Apparues durant les Trente Glorieuses, les zones commerciales périphériques furent d’abord le symbole de l’accès des classes moyennes à la consommation de masse. Cinquante ans plus tard, les voilà l’emblème de l’étalement urbain le plus spectaculaire d’Europe.

En 1982, les lois de décentralisation confient aux communes le soin d’élaborer leurs plans d’aménagement. « Chacune se lance alors dans la création d’une Zac (zone d’aménagement concertée) sans forcément de projet, pensant que ça va apporter de l’emploi et de la fiscalité », retrace Christophe Demazière, professeur en urbanisme à l’université de Tours.

« Chaque maire veut son Decathlon »
Contre toute attente, le phénomène s’accélère dans les années 2000, alors que la consommation stagne et qu’internet grignote des parts de marché. « La France a vu autant de surfaces commerciales émerger ces vingt dernières années que lors des quarante précédentes », souligne Pascal Madry, directeur de l’Institut pour la ville et le commerce (IVC), qui en recense 1 500.

En cause selon lui, la compétition entre collectivités, « chaque maire voulant son Decathlon », et la « fuite en avant des enseignes qui ont accéléré leurs ouvertures pour compenser leurs pertes grâce à des économies d’échelle ».

Si le commerce de périphérie concentre toujours 70 % des dépenses des Français, la vacance augmente pour atteindre 15 millions de m², selon l’IVC, avec un risque « d’enfrichement ». Conscients de la situation, les promoteurs sont aujourd’hui plus enclins à réaménager ces zones par ailleurs rattrapées par l’enjeu climatique.

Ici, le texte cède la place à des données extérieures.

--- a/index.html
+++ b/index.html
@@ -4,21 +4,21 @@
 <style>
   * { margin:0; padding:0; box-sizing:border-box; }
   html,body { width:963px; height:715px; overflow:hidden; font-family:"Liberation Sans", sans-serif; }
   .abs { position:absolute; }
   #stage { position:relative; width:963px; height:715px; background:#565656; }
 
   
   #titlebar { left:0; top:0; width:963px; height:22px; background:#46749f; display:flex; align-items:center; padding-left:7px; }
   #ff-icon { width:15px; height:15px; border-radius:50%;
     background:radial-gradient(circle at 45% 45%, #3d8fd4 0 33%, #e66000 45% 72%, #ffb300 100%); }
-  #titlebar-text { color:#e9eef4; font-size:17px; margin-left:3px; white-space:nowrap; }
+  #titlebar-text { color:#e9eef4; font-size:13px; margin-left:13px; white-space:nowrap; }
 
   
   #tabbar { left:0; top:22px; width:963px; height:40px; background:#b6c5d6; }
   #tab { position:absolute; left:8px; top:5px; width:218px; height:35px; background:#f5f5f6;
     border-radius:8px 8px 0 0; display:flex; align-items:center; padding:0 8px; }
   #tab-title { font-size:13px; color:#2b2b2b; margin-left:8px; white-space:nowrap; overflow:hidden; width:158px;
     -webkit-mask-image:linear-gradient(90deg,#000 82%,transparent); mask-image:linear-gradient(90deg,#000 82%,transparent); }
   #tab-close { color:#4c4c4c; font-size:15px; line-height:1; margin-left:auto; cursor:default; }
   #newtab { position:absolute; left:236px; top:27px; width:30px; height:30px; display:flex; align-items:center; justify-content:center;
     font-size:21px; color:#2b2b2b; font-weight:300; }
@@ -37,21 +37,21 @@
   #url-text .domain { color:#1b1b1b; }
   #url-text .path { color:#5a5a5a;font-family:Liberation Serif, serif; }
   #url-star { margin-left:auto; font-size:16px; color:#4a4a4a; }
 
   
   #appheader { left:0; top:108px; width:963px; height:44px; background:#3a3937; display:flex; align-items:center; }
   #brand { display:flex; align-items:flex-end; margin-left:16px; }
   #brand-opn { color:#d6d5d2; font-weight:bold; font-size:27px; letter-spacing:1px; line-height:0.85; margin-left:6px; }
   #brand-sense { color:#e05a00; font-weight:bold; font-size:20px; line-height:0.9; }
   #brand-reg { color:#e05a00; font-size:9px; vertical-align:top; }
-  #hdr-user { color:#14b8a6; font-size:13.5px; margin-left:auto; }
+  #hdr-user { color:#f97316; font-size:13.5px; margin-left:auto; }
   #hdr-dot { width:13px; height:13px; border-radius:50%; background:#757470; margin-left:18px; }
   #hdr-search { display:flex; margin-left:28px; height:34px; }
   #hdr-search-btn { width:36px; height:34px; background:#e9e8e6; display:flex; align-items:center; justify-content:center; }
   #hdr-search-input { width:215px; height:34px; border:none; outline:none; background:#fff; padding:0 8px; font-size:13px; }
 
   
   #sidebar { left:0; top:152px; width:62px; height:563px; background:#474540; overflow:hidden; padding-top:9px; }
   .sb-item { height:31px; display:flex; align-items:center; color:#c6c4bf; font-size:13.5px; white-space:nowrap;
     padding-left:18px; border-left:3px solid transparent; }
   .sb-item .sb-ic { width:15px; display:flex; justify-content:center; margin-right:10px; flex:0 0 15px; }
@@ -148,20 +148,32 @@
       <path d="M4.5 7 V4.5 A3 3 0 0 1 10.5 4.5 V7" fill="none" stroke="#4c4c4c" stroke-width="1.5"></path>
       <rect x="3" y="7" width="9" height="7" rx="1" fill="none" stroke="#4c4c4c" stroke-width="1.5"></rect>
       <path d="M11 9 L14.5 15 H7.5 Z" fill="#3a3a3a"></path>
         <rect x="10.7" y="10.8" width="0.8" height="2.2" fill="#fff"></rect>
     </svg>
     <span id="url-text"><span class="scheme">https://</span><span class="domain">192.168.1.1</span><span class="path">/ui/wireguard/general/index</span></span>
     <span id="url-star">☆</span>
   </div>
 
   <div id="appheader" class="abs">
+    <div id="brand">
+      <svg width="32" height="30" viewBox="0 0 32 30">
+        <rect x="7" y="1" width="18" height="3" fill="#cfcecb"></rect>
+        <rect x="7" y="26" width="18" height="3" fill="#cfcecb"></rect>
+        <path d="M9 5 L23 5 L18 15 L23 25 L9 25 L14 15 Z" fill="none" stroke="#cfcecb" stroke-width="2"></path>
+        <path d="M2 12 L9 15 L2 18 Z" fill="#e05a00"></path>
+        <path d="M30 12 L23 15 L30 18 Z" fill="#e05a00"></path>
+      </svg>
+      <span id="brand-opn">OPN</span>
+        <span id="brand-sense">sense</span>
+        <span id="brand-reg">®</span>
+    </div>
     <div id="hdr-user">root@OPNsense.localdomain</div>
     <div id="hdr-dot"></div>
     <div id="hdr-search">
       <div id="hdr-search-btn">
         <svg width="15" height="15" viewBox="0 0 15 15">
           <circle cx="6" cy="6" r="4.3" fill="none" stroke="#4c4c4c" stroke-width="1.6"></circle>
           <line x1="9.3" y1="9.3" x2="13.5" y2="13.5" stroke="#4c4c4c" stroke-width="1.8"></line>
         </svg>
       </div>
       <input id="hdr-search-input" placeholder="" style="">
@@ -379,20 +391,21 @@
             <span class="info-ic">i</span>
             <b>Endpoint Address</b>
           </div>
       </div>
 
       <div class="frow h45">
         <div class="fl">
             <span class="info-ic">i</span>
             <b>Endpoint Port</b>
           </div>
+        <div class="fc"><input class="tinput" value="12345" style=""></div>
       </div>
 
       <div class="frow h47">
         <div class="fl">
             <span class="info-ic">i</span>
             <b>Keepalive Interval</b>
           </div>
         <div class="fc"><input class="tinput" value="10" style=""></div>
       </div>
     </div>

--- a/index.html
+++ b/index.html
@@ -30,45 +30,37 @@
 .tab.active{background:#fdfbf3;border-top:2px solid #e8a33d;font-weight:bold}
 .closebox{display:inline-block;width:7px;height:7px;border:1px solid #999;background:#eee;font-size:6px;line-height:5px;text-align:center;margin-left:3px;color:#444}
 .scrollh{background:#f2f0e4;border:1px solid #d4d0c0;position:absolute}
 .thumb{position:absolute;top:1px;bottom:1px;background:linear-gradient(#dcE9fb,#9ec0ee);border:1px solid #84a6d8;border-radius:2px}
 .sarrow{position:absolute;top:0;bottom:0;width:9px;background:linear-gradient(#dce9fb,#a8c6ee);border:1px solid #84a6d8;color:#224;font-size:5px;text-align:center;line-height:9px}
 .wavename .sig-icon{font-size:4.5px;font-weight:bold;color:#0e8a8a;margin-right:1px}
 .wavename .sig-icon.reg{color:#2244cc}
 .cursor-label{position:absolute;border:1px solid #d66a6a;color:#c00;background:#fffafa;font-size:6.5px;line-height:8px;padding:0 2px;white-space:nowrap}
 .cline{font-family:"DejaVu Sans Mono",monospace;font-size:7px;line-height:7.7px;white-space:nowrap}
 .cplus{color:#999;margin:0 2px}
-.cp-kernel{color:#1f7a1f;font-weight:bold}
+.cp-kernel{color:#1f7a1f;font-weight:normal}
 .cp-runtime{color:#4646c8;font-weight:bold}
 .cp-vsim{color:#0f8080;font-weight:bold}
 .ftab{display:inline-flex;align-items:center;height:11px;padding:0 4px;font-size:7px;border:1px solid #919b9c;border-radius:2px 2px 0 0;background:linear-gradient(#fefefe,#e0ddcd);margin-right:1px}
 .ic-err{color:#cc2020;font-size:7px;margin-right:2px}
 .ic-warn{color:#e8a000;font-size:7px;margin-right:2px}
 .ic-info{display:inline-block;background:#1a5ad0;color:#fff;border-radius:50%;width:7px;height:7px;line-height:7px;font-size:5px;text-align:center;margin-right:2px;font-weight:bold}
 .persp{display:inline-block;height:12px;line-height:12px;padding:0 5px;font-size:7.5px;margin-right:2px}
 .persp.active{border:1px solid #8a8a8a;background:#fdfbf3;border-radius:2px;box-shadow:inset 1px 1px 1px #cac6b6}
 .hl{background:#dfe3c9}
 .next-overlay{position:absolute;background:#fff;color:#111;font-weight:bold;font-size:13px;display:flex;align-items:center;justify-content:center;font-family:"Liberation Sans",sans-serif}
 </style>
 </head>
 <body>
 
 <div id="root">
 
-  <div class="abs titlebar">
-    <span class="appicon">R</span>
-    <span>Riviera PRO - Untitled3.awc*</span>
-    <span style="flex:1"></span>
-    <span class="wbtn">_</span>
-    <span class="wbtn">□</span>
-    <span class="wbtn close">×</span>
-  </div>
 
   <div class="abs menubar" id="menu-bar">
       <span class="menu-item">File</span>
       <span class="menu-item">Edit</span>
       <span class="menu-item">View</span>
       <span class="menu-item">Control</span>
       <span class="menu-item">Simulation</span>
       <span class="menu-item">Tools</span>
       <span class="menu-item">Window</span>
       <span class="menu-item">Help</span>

L’objectif du « zéro artificialisation nette » en 2050, qui rend désormais impossible l’extension incontrôlée, en fait aussi des réserves foncières stratégiques.

« Ces espaces qui génèrent des déséquilibres environnementaux importants et une concurrence avec les commerces de centre-ville doivent aujourd’hui être réintégrés à la ville », plaide Nicolas Gillio, chargé de mission au Cerema, un établissement public dédié aux politiques d’aménagement et de transport.

« Recyclage possible »
« Nous voulons démontrer que le recyclage des entrées de villes est possible. Il y a les zones commerciales mais aussi les friches, les casses, le pavillonnaire diffus. On a beaucoup mis la ville à la campagne et aujourd’hui il faut faire l’inverse », insiste Rollon Mouchel-Blaisot, préfet directeur d’ACV.

À Montigny-les-Cormeilles (Val-d’Oise), 21 000 habitants, l’enfilade de surfaces commerciales de la « route du meuble » fait ainsi peau neuve.

« Le boulevard déshumanisait la ville et la coupait en deux, avec beaucoup d’embouteillages et un taux de vacance énorme », raconte le maire Jean-Noël Carpentier (MDP). Cette portion de 1,5 km doit accueillir un millier de logements, avec des commerces, une école, un cabinet médical et des bureaux.

Les foncières changent aussi leur fusil d’épaule. « On travaille au réenchantement des zones commerciales là où la ville les rattrape, en installant des crèches, des services, dans un esprit de quartier plus urbain », assure Eric Grimonpon, directeur général de la foncière Etixia.